The device manufacturers, Reynolds said, would be smart to create devices that have both entry-level features as well as longevity features. Then carriers will have little to fear in buying in bulk.
He pointed to the new AccessLink II from Glenayre Technologies Inc.’s Wireless Access Group as one example. Wireless Access is marketing the device as a small two-way device that can be sold as a 1.5-way device at first. Then, if that consumer wants to go to full two-way, he needs only pay for extra service because the device already is capable of two-way service. The pager also features an infrared port to easily add new software features so the hardware stays the same but the features can be upgraded.
“If done sensibly and economically, you can groom your customer to new services and invisibly add functionality,” on the same device, he said.
Another example is the 3N1 pager from Oi Electronics. Using OmniVoice Technologies Inc.’s VoiceOver solution-which allows carriers to offer numeric, alphanumeric and voice paging over FLEX and, soon, ReFLEX networks-a carrier can use numeric as an entry-level sales device and upgrade the customer to text and voice service without ever requiring a new device. The technology now is undergoing field trials by Arch Communications Group Inc. and TSR Wireless L.L.C.
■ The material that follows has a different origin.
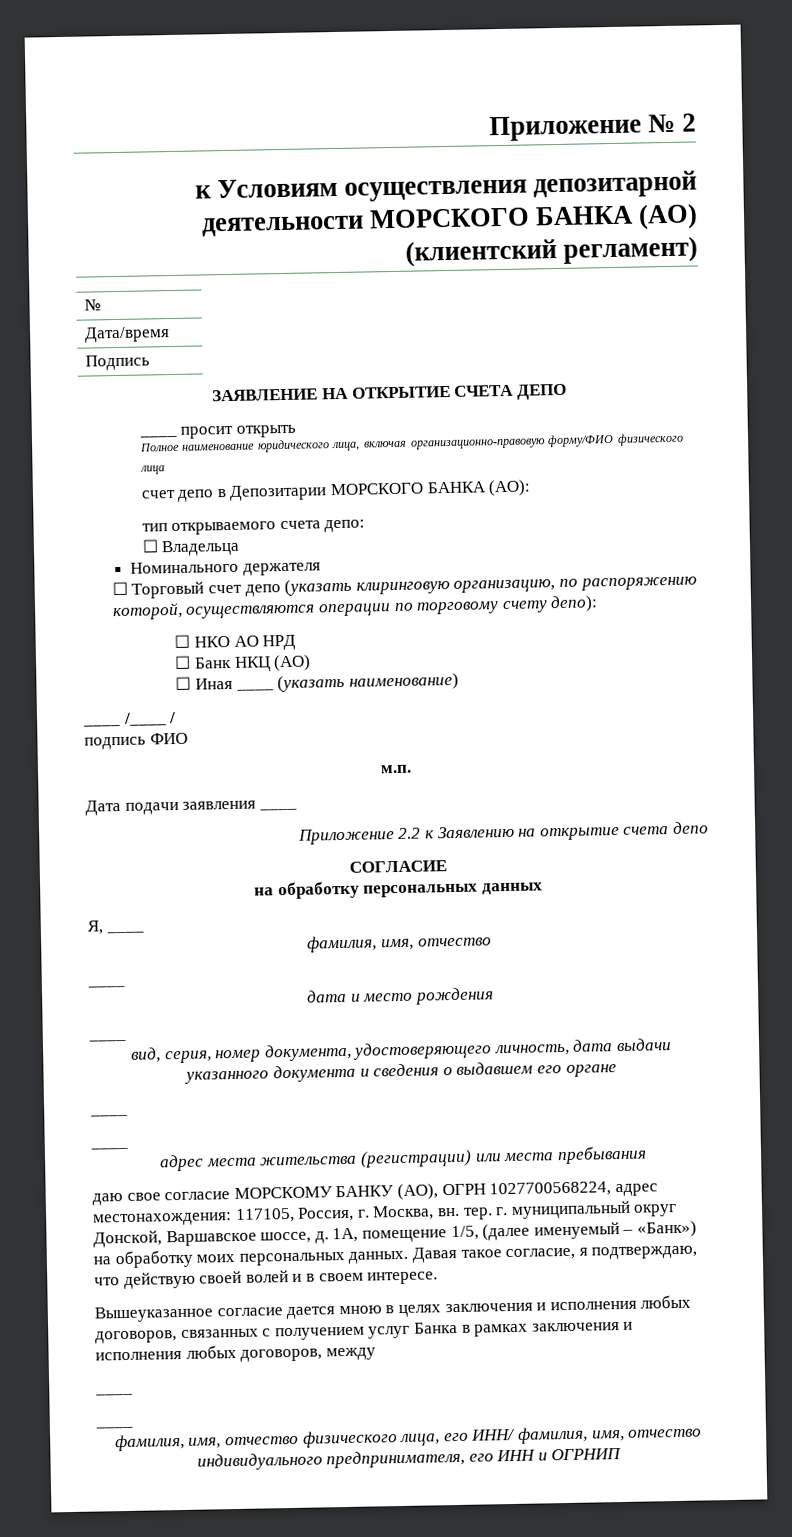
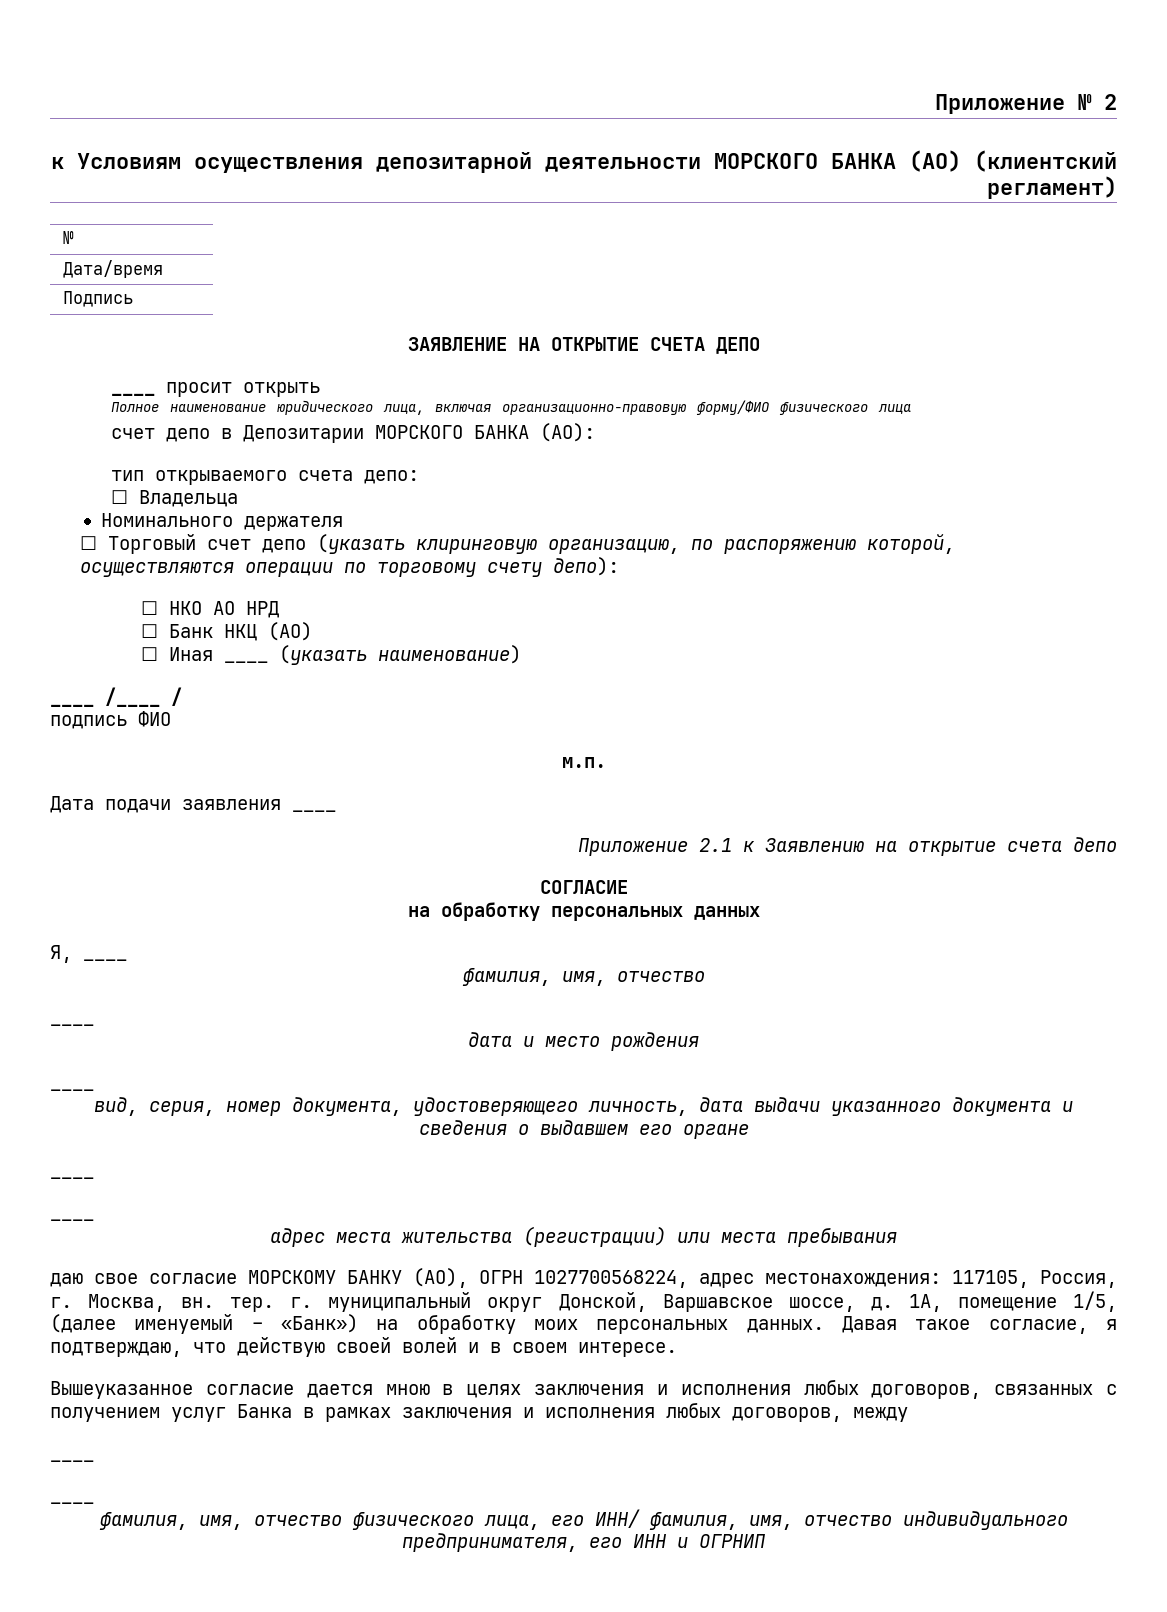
- Приложение 2.2 к Заявлению на открытие счета депо
+ Приложение 2.1 к Заявлению на открытие счета депо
“The multifunction approach avoids a pitfall of forcing an operator to make a choice of voice or alpha paging for their market rollout.”
Going further, Baradell said PageNet envisions a day where paging carriers no longer are responsible for providing end-user devices.
“In the longer term, we want to get out of the device business, to where we’re selling the service and the end-user receives the pager directly from the manufacturer,” he said.